*** Opening Dataset records ***

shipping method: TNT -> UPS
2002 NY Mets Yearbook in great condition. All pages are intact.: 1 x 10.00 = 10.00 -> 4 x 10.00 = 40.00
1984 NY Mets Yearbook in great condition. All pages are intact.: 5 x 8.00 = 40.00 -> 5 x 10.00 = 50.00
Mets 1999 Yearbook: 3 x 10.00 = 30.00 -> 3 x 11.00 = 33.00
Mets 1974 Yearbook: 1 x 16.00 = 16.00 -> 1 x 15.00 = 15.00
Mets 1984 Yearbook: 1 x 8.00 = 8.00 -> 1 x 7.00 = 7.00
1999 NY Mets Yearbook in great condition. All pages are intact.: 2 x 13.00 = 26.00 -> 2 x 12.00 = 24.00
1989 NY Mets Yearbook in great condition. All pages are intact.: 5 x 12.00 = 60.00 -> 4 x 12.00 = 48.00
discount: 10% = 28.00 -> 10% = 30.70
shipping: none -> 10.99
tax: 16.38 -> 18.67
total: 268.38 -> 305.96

*** Closing Dataset records ***

Which lines run from the one containing "Mets 1984 Yearbook: 1" to the end of the records? Transcribe exactly those, both ends included.

**Your response:**
Mets 1984 Yearbook: 1 x 8.00 = 8.00 -> 1 x 7.00 = 7.00
1999 NY Mets Yearbook in great condition. All pages are intact.: 2 x 13.00 = 26.00 -> 2 x 12.00 = 24.00
1989 NY Mets Yearbook in great condition. All pages are intact.: 5 x 12.00 = 60.00 -> 4 x 12.00 = 48.00
discount: 10% = 28.00 -> 10% = 30.70
shipping: none -> 10.99
tax: 16.38 -> 18.67
total: 268.38 -> 305.96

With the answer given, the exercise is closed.